When the line with "filter: none -> Tesla Inc. <= 0.72" appears below, start repeating lines exactly, and keep going through the line with "Total | Ford Motor Co.: 5.09 -> 4.09"; add nothing outside that span.

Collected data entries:
--------------------------------------------------
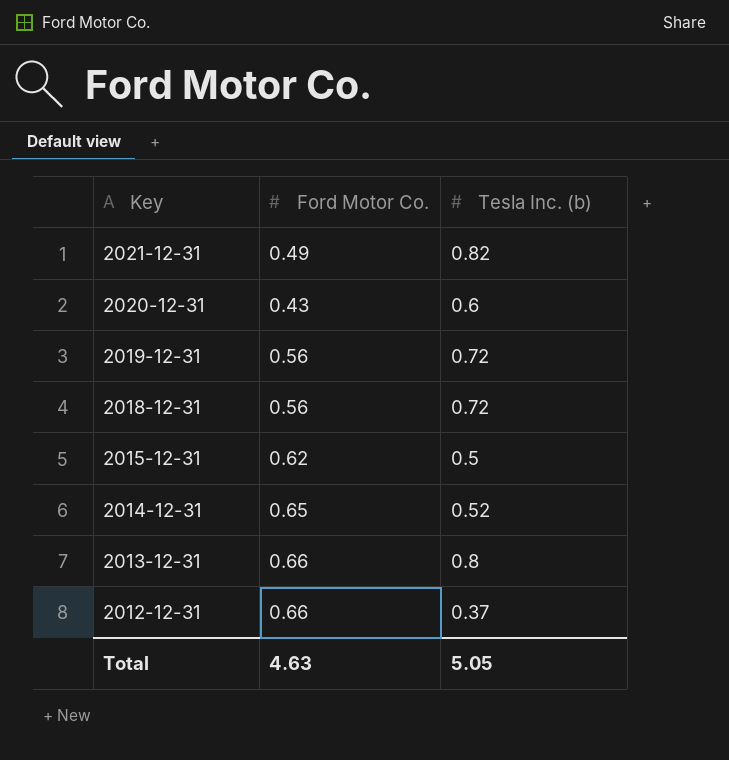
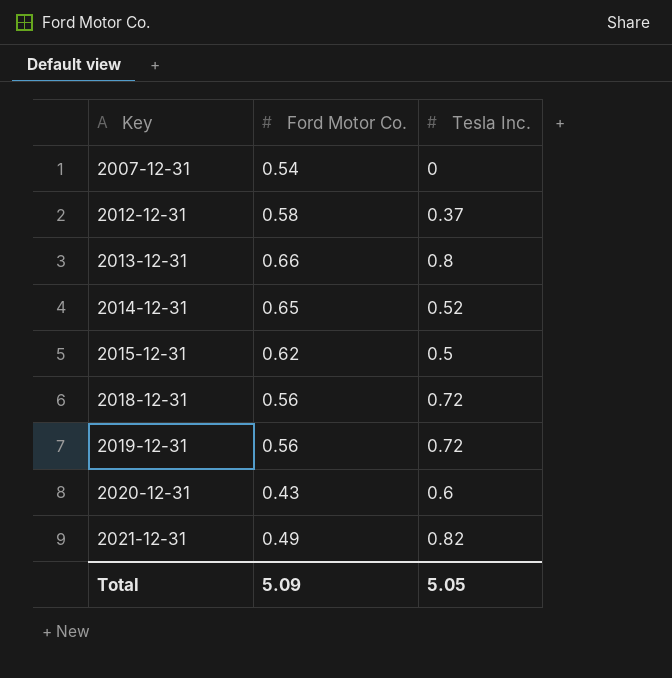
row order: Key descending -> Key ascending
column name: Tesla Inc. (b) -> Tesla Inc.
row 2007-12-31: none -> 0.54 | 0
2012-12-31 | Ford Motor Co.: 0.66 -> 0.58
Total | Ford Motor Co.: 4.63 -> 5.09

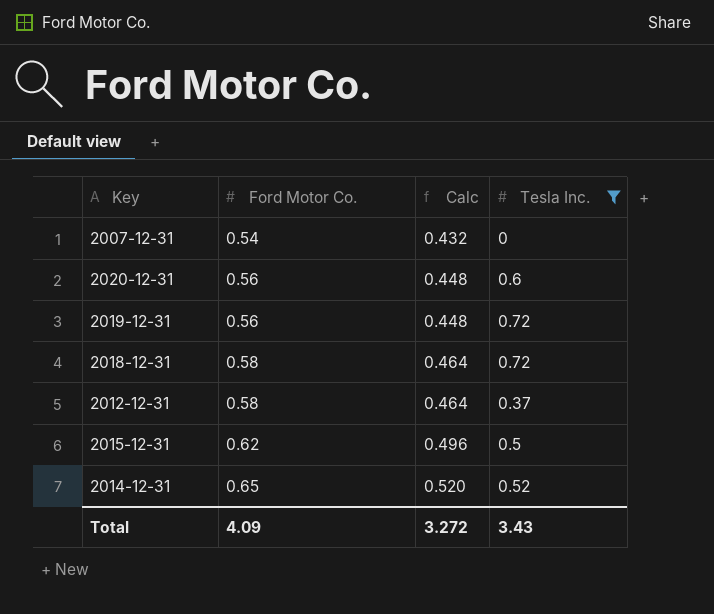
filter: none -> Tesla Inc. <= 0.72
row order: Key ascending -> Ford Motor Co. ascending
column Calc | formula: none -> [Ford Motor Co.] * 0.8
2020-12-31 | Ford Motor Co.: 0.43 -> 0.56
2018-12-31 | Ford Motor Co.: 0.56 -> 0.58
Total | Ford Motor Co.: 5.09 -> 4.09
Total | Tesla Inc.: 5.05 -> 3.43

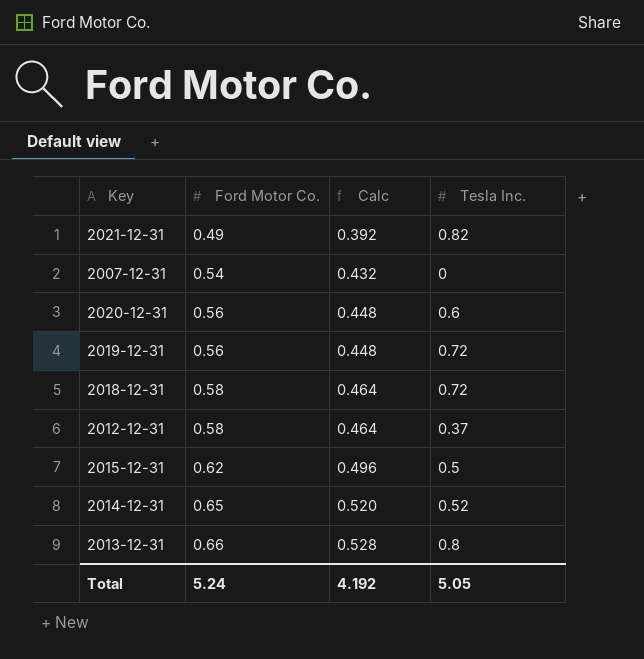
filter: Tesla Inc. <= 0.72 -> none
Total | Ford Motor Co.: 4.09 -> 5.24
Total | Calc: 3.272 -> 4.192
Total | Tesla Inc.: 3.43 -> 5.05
--------------------------------------------------
Response to the exercise
filter: none -> Tesla Inc. <= 0.72
row order: Key ascending -> Ford Motor Co. ascending
column Calc | formula: none -> [Ford Motor Co.] * 0.8
2020-12-31 | Ford Motor Co.: 0.43 -> 0.56
2018-12-31 | Ford Motor Co.: 0.56 -> 0.58
Total | Ford Motor Co.: 5.09 -> 4.09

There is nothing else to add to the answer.